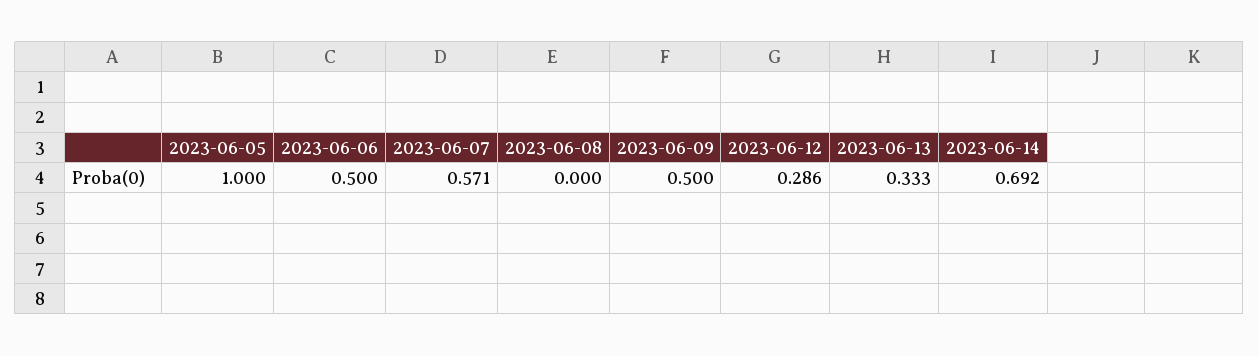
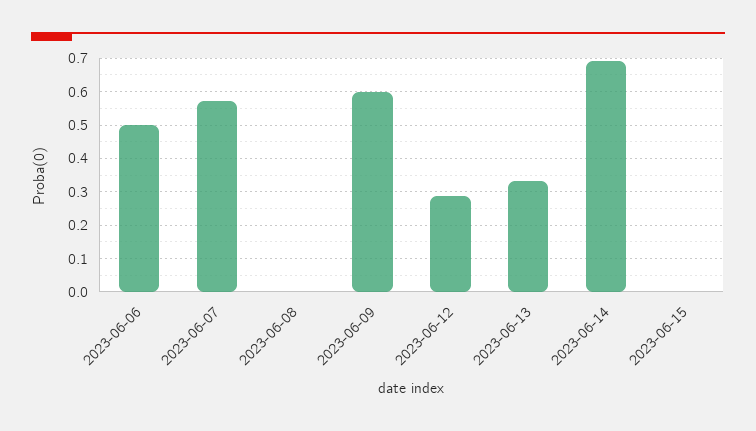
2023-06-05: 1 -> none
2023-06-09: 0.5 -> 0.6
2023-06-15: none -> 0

...

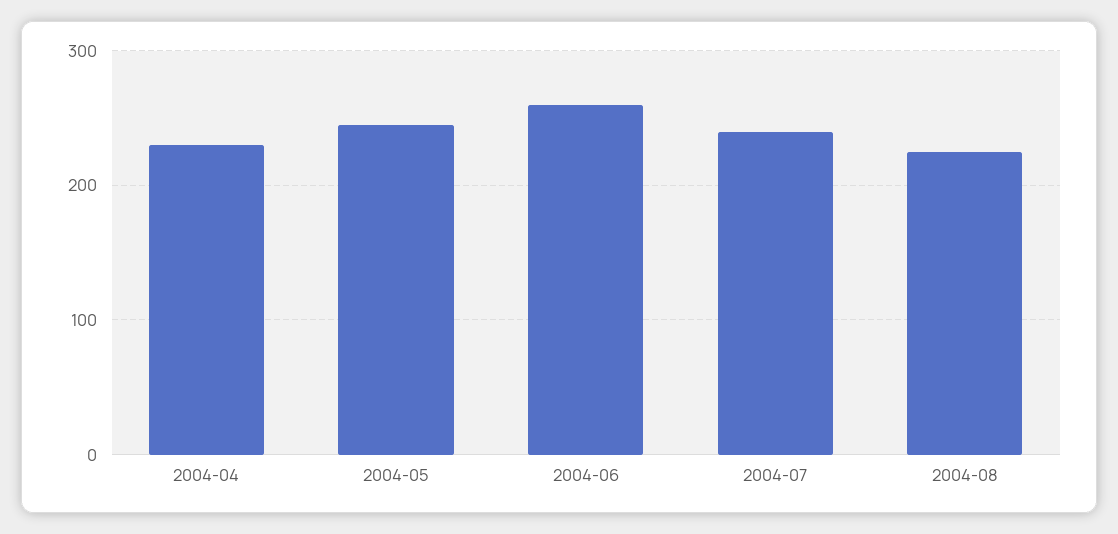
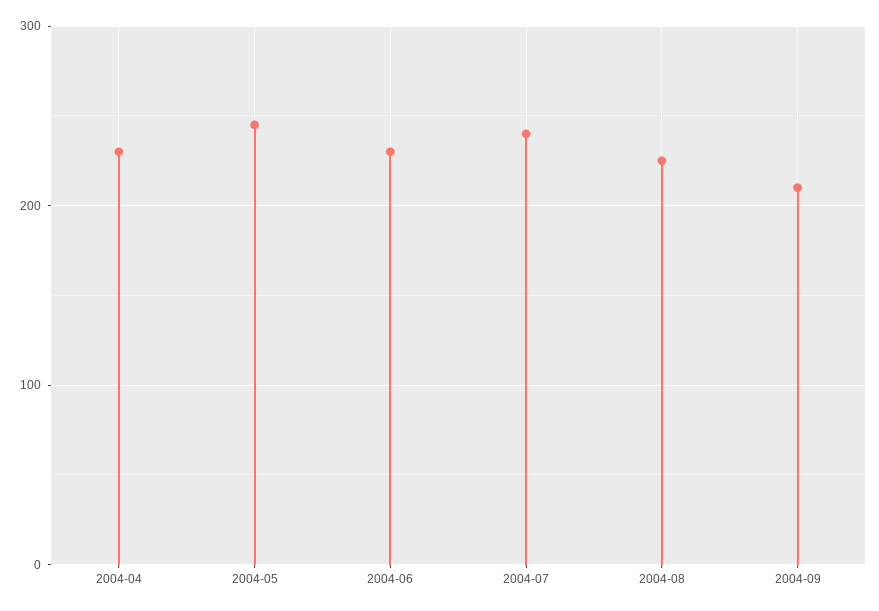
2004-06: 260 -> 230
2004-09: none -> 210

THE TASK:
Copy whichever lines in the listing above contain the word "none".

YOUR RESPONSE:
2023-06-05: 1 -> none
2023-06-15: none -> 0
2004-09: none -> 210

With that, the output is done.